[[ DATA SECTION open ]]

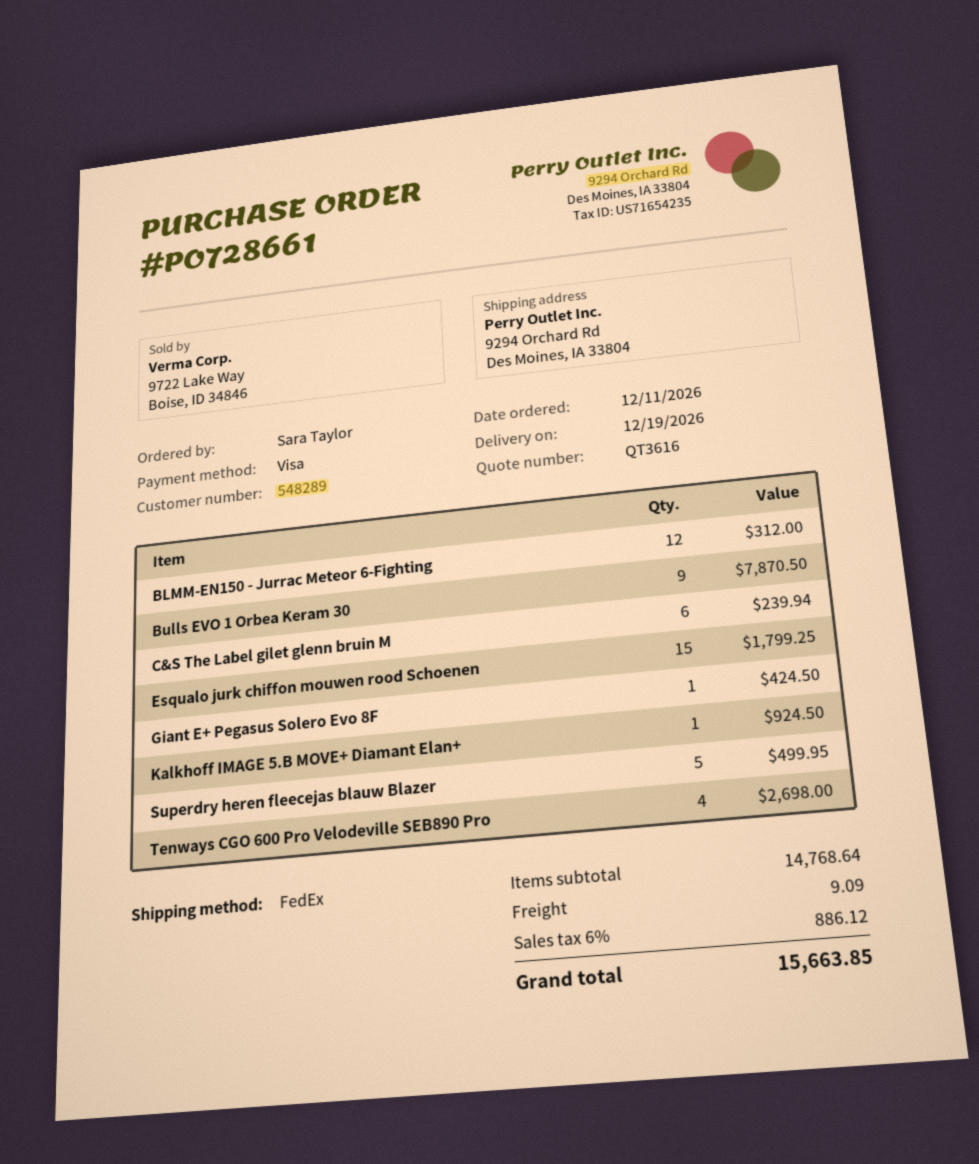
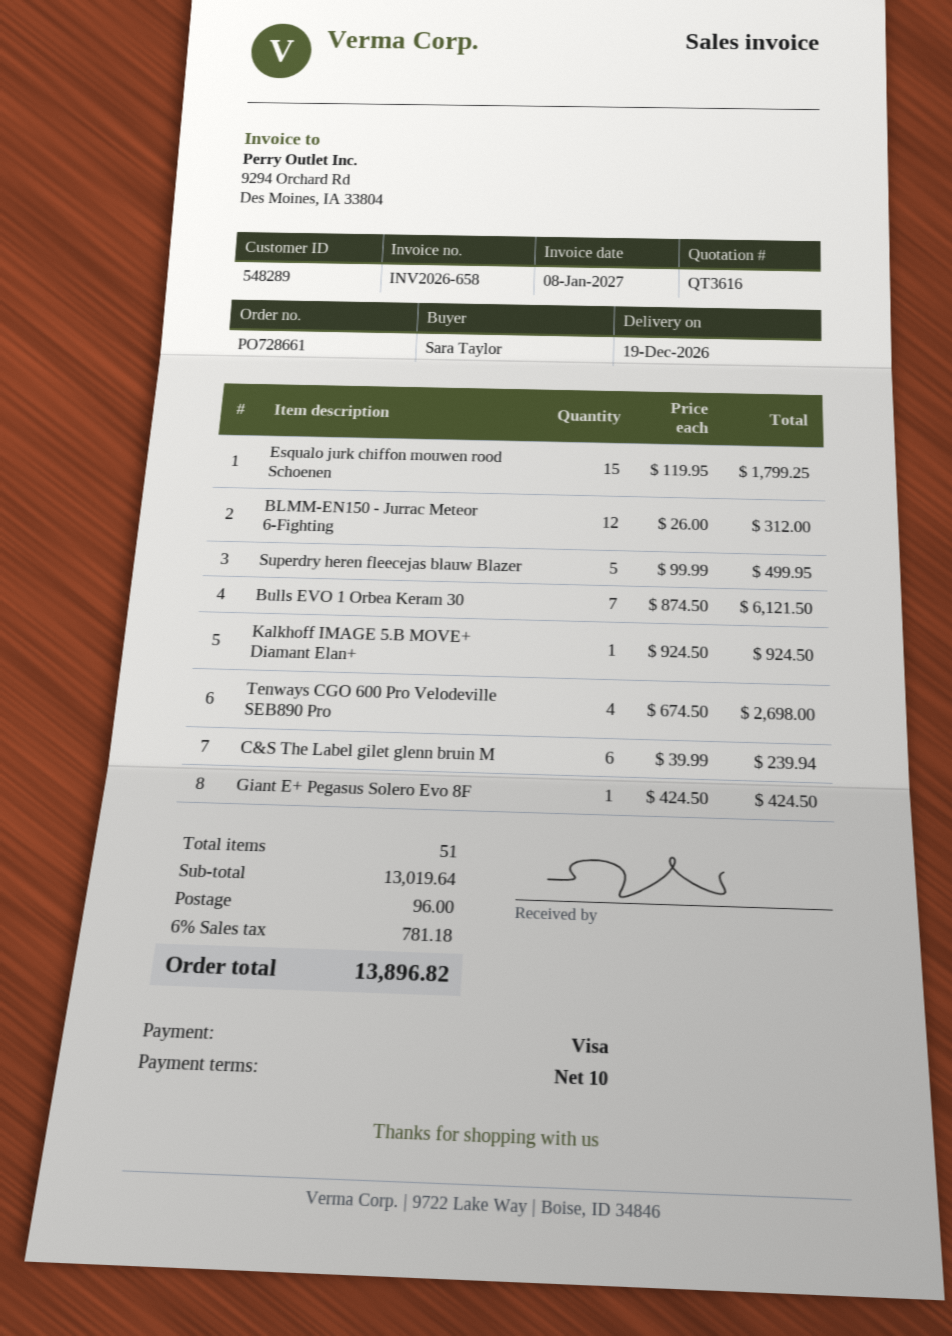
Bulls EVO 1 Orbea Keram 30: 9 for 7870.50 -> 7 for 6121.50
subtotal: 14768.64 -> 13019.64
shipping: 9.09 -> 96.00
tax: 6% = 886.12 -> 6% = 781.18
total: 15663.85 -> 13896.82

[[ DATA SECTION closed ]]

You need to restate all of the entries above exactly and leave the pictures behind.

# SOLVED PROBLEM
Bulls EVO 1 Orbea Keram 30: 9 for 7870.50 -> 7 for 6121.50
subtotal: 14768.64 -> 13019.64
shipping: 9.09 -> 96.00
tax: 6% = 886.12 -> 6% = 781.18
total: 15663.85 -> 13896.82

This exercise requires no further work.